■ **WHAT YOU ARE ASKED TO DO**
Check every line of the entries below for "none", and copy the lines that have it.

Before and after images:
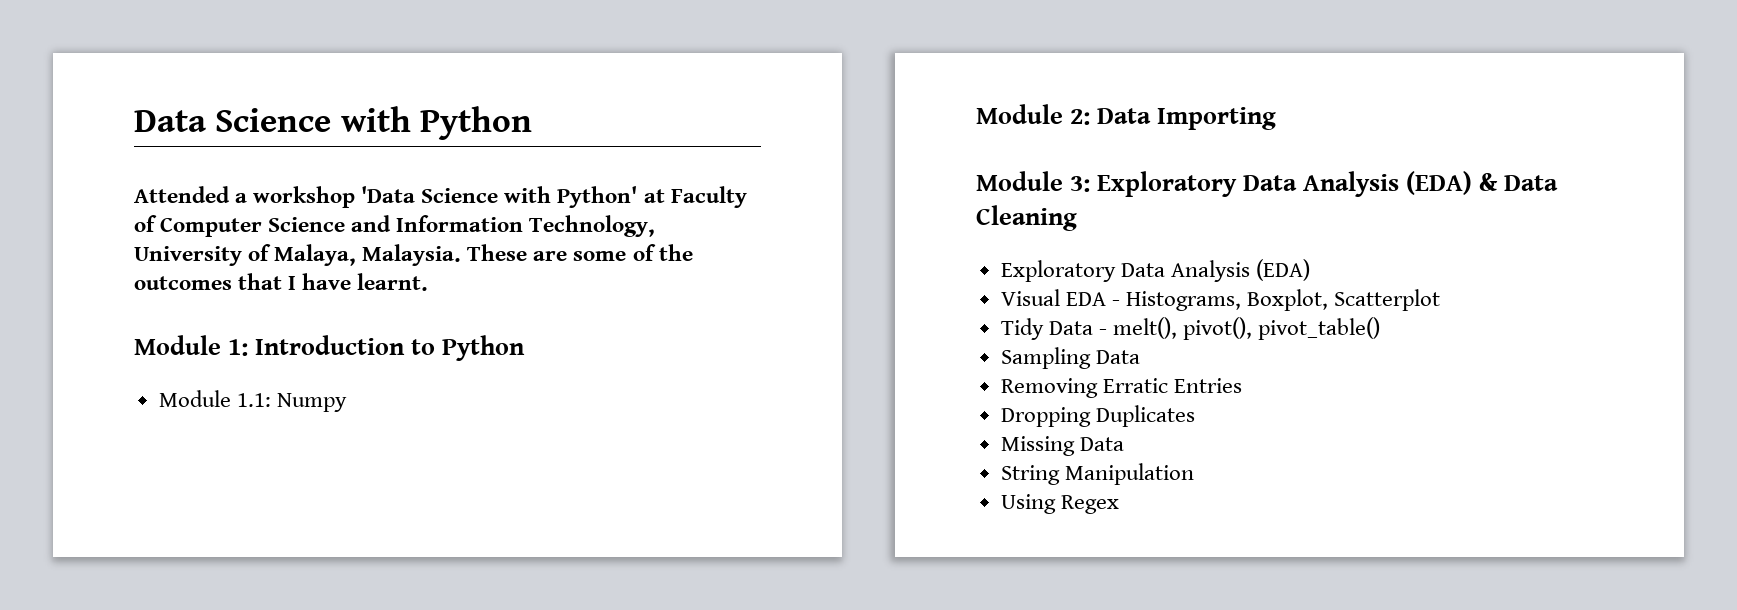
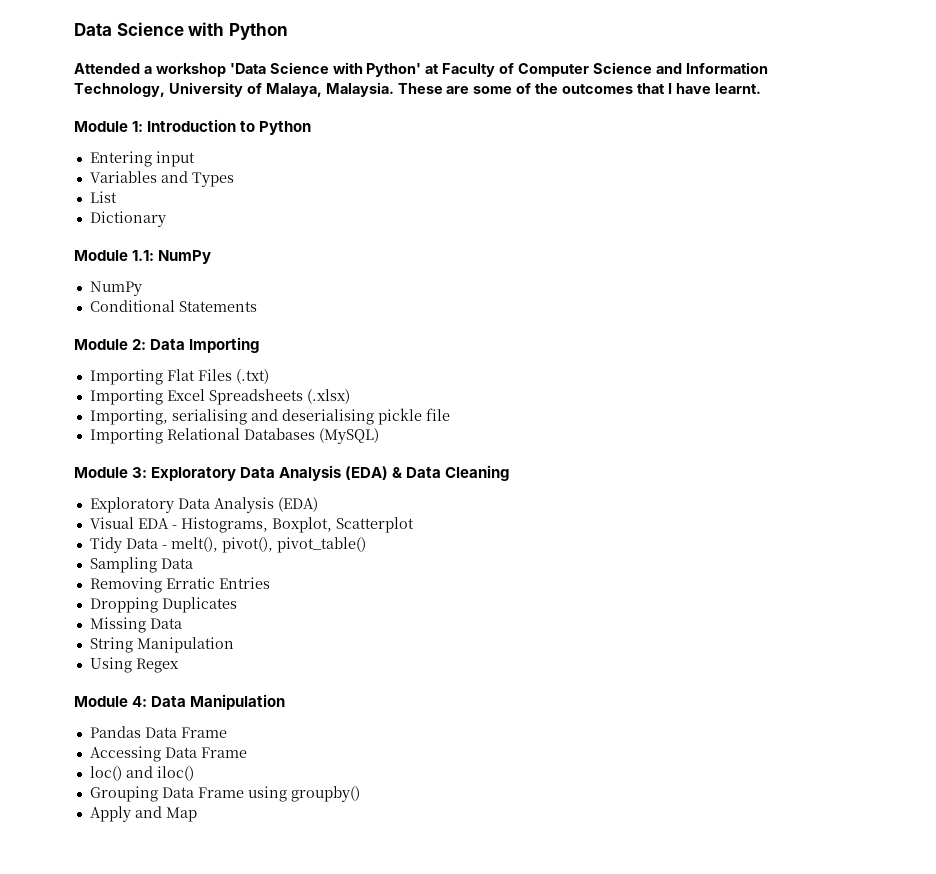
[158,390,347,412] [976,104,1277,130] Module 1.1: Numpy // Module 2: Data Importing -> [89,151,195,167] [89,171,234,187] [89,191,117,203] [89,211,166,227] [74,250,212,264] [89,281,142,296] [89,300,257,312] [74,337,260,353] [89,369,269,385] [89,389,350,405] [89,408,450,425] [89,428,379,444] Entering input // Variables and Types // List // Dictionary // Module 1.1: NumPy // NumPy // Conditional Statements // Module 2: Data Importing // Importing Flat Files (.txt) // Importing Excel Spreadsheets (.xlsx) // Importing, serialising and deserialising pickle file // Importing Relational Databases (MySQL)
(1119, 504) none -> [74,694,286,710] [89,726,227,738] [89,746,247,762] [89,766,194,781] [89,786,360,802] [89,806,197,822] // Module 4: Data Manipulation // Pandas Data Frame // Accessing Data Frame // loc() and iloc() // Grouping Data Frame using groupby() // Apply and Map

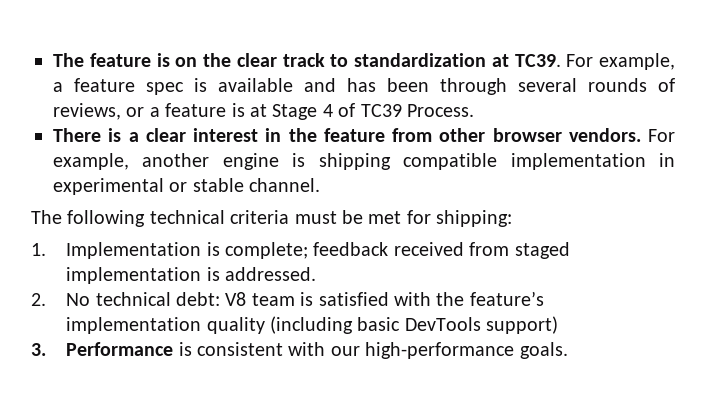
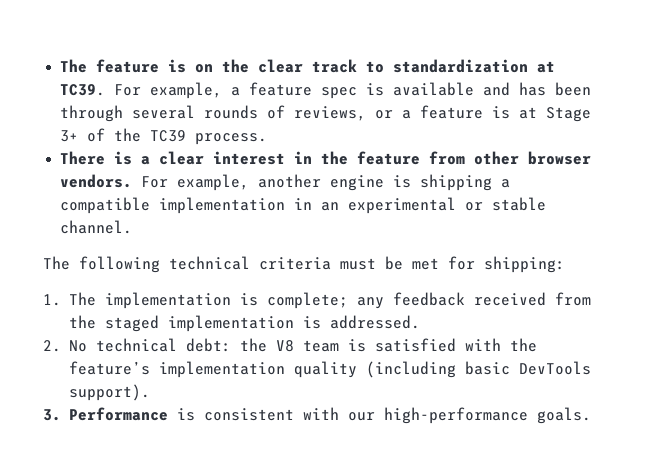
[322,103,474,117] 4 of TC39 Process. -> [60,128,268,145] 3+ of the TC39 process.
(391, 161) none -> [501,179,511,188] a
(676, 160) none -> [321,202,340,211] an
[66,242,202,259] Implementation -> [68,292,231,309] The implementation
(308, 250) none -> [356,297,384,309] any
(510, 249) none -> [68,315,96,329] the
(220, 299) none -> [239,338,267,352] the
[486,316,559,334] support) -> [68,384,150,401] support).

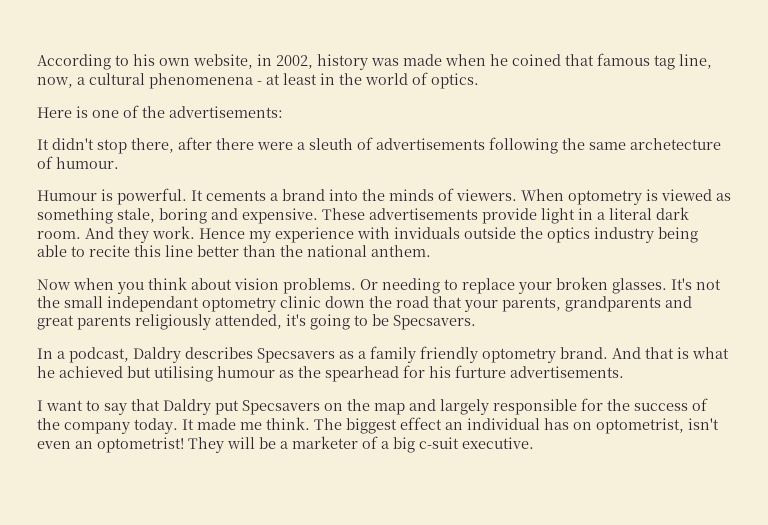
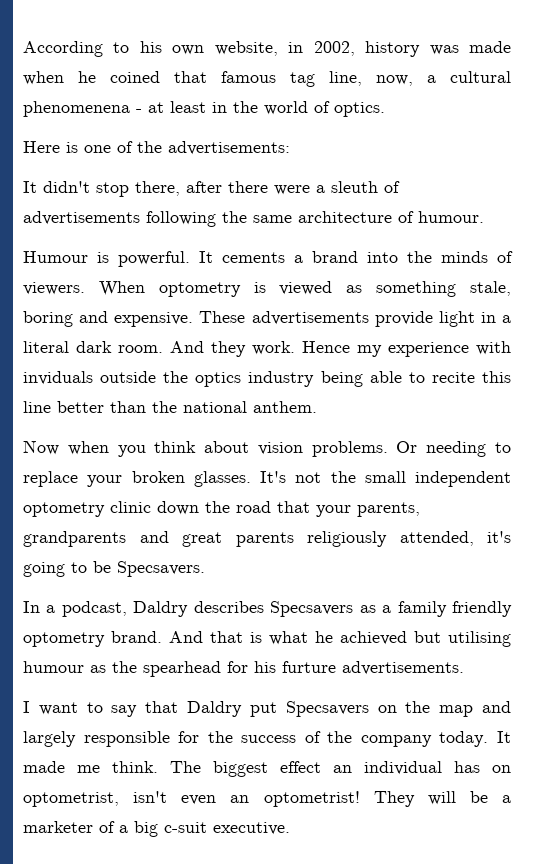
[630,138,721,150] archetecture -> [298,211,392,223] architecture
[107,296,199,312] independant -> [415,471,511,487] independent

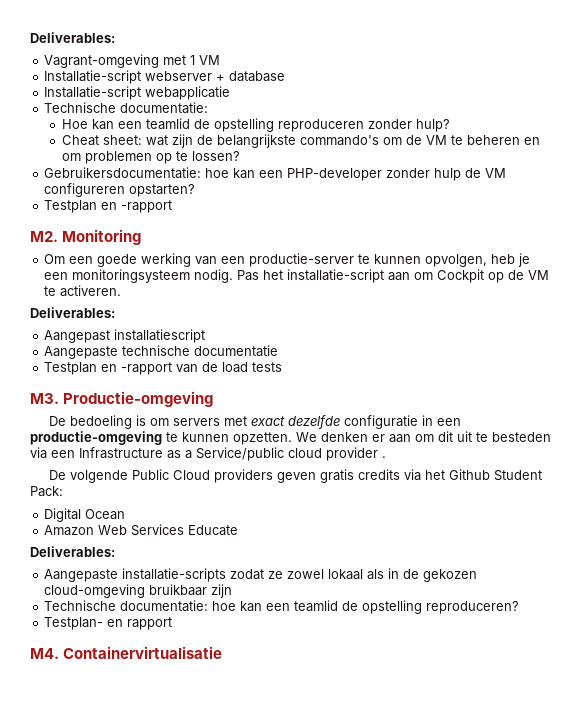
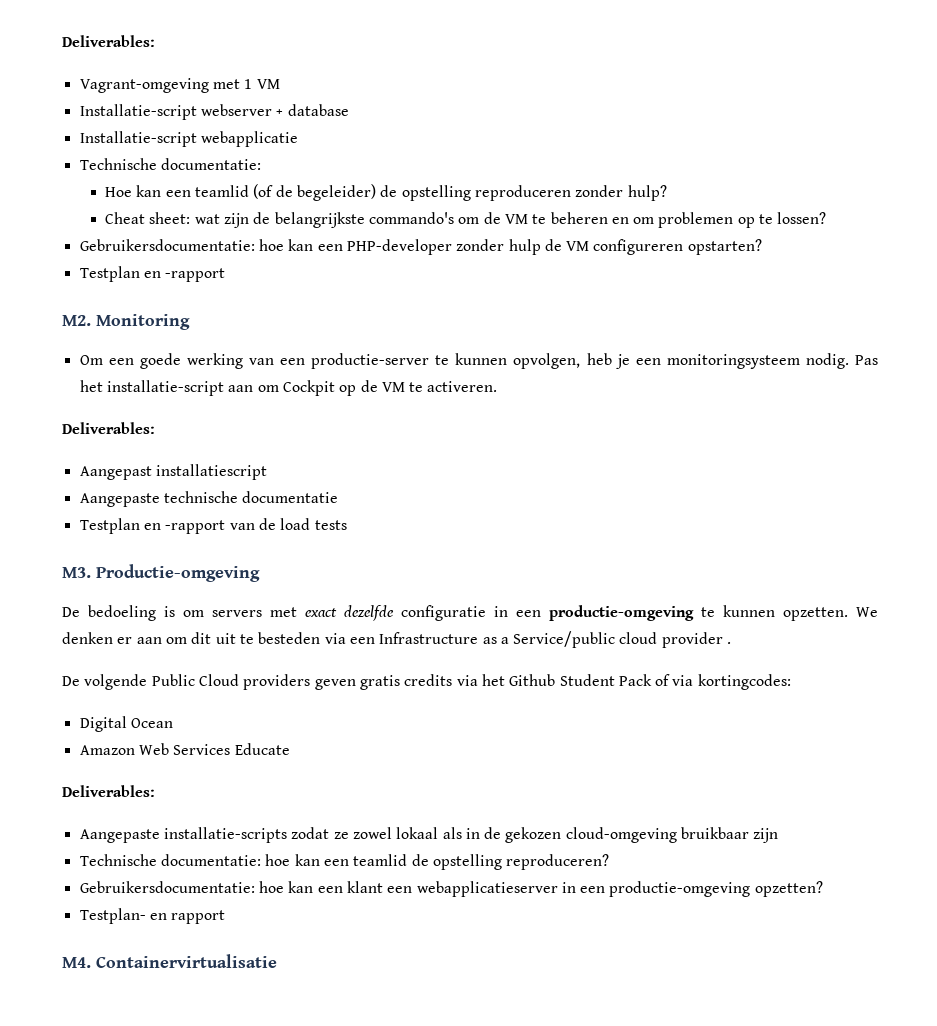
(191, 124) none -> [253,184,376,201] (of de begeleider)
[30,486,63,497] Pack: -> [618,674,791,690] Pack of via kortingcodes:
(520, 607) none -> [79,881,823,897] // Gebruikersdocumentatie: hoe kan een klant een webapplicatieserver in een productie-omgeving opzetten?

■ **TASK RESPONSE**
(1119, 504) none -> [74,694,286,710] [89,726,227,738] [89,746,247,762] [89,766,194,781] [89,786,360,802] [89,806,197,822] // Module 4: Data Manipulation // Pandas Data Frame // Accessing Data Frame // loc() and iloc() // Grouping Data Frame using groupby() // Apply and Map
(391, 161) none -> [501,179,511,188] a
(676, 160) none -> [321,202,340,211] an
(308, 250) none -> [356,297,384,309] any
(510, 249) none -> [68,315,96,329] the
(220, 299) none -> [239,338,267,352] the
(191, 124) none -> [253,184,376,201] (of de begeleider)
(520, 607) none -> [79,881,823,897] // Gebruikersdocumentatie: hoe kan een klant een webapplicatieserver in een productie-omgeving opzetten?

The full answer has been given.